Thanks Marion! You folks are terrific.
Thanks Marion. I don't really think it was the source of my cancer as cancer runs deep and wide in my family. I just made the mental connection between CC and liver disorder and was curious.
It will be intersting to see if anyone else made a similar connection.
This might be a really dumb question, but I was thinking about my bought of CC last year and remembered that I took Lamisil a year or so before the cancer. I took it for about 3 months. I've done some internet searching and found nothing.
It occurred to me only because Lamisil can cause liver damage if not monitored/administered properly. I was wondering if anyone here had taken it before CC. You never know if you don't think outside the box!
Thanks for the kind words. It has been an interesting journey and God surely was watching over us throughout the entire trip. I heard so many negative things when I was first diagnosed last year, it was pretty depressing. But, some positive folks, faith and good health care showed me it could be better.
I apologize for not being more active here over the last year, but we're pretty private people and we have a wonderful support system with family, friends, workplace and church. I learned so much about CC here, it was very helpful when I started out on my journey. This is a wonderful place. Keep up the good work!
Wow, congrats! Six years sure sounds like a wonderful number to me. Best wishes for continued good health.
Blood work and CT scan all clear and normal. CA19-9 is a 7. Best of all, I feel great and very healthy these days.
I had surgery 13 months ago, chemo for 12 weeks (Xeloda & Gemzar) and radiation, with Xeloda, for 6 weeks. Side effects, mostly acid reflux from the radiation, were gone a couple weeks after treatments ended.
I can't say enough about the great surgery/surgeon at Johns Hopkins and my local oncologists who did the follow up treatments. I was blessed by two really great teams of providers.
There is hope with this cancer. It is so wonderful to read everyone else's stories. Very encouraging! Blessings and good health to all!

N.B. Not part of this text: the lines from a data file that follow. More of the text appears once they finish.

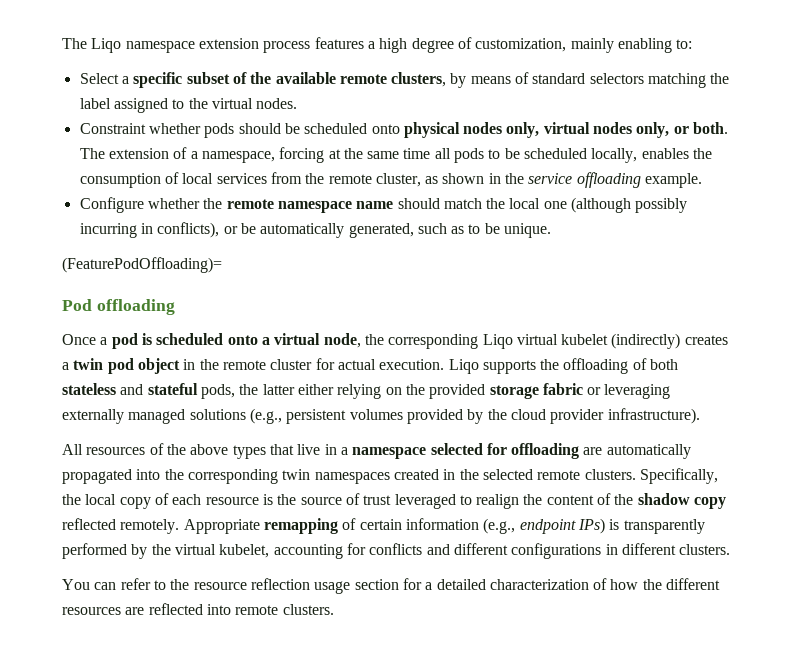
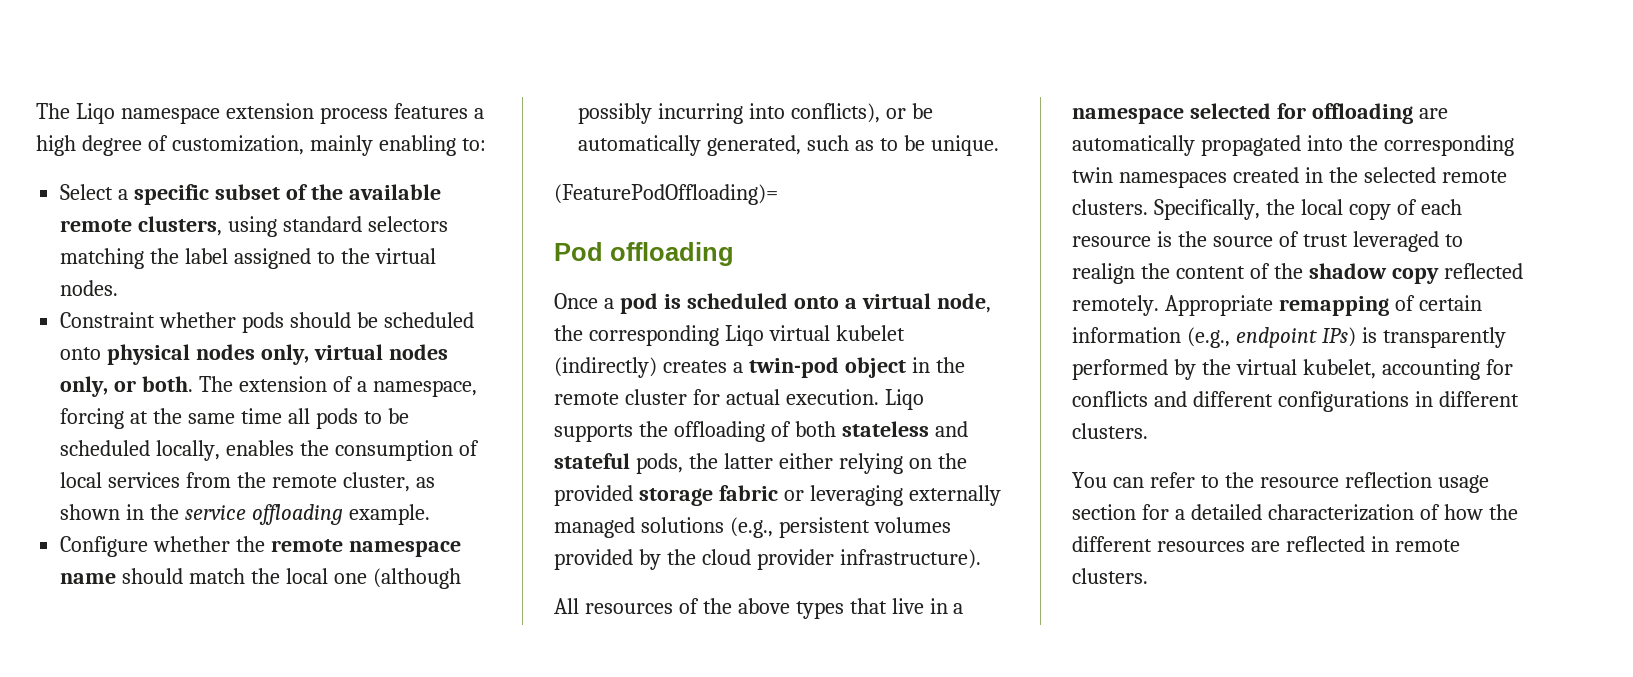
- Select a specific subset of the available remote clusters, by means of standard selectors matching the label assigned to the virtual nodes.
+ Select a specific subset of the available remote clusters, using standard selectors matching the label assigned to the virtual nodes.
- Configure whether the remote namespace name should match the local one (although possibly incurring in conflicts), or be automatically generated, such as to be unique.
+ Configure whether the remote namespace name should match the local one (although possibly incurring into conflicts), or be automatically generated, such as to be unique.
- Once a pod is scheduled onto a virtual node, the corresponding Liqo virtual kubelet (indirectly) creates a twin pod object in the remote cluster for actual execution.
+ Once a pod is scheduled onto a virtual node, the corresponding Liqo virtual kubelet (indirectly) creates a twin-pod object in the remote cluster for actual execution.
- You can refer to the resource reflection usage section for a detailed characterization of how the different resources are reflected into remote clusters.
+ You can refer to the resource reflection usage section for a detailed characterization of how the different resources are reflected in remote clusters.

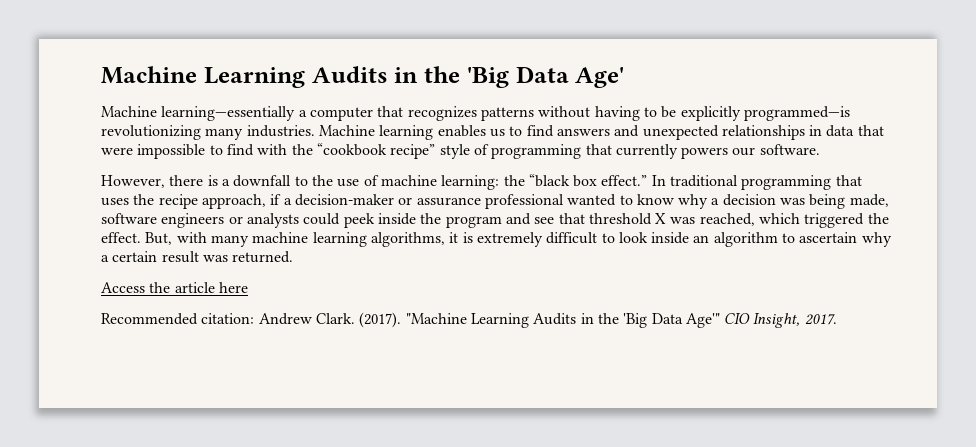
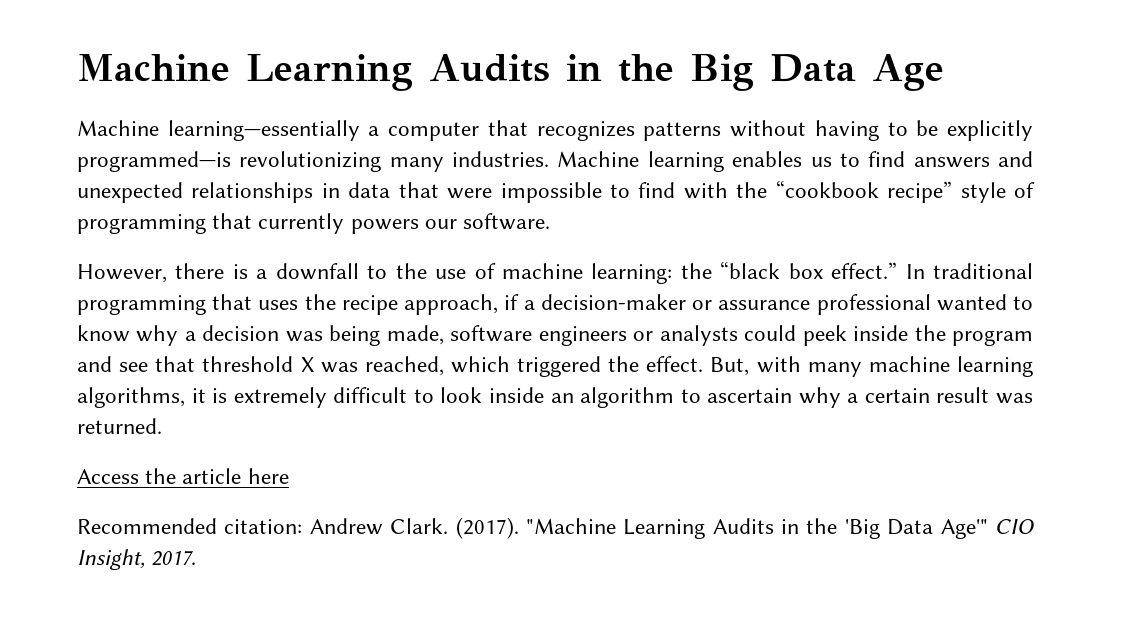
- Machine Learning Audits in the 'Big Data Age'
+ Machine Learning Audits in the Big Data Age

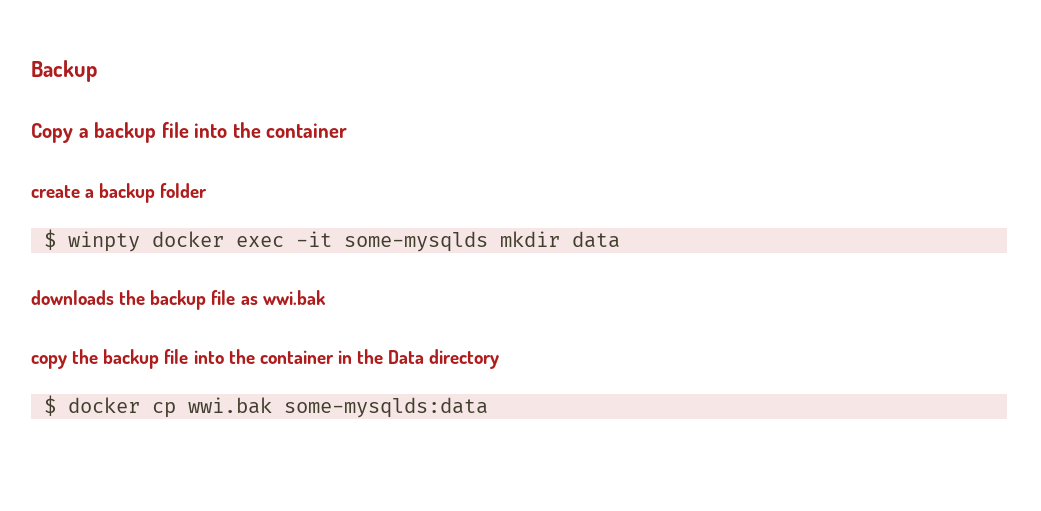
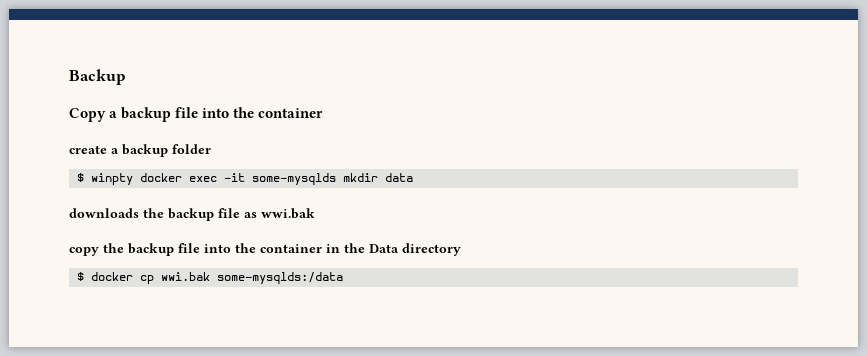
- $ docker cp wwi.bak some-mysqlds:data
+ $ docker cp wwi.bak some-mysqlds:/data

My surgeon was Dr. John Cameron at Johns Hopkins Hospital in Baltimore, Maryland. Excellent results with my Whipple. I was out of the hospital in 6 days and on my way home to NY after 4 more days of rest in a hotel. No drains, tubes or other stuff to deal with.
I'm undergoing chemo and radiation here at home in Rochester, NY through the Lipson Cancer Center at Rochester General Hospital.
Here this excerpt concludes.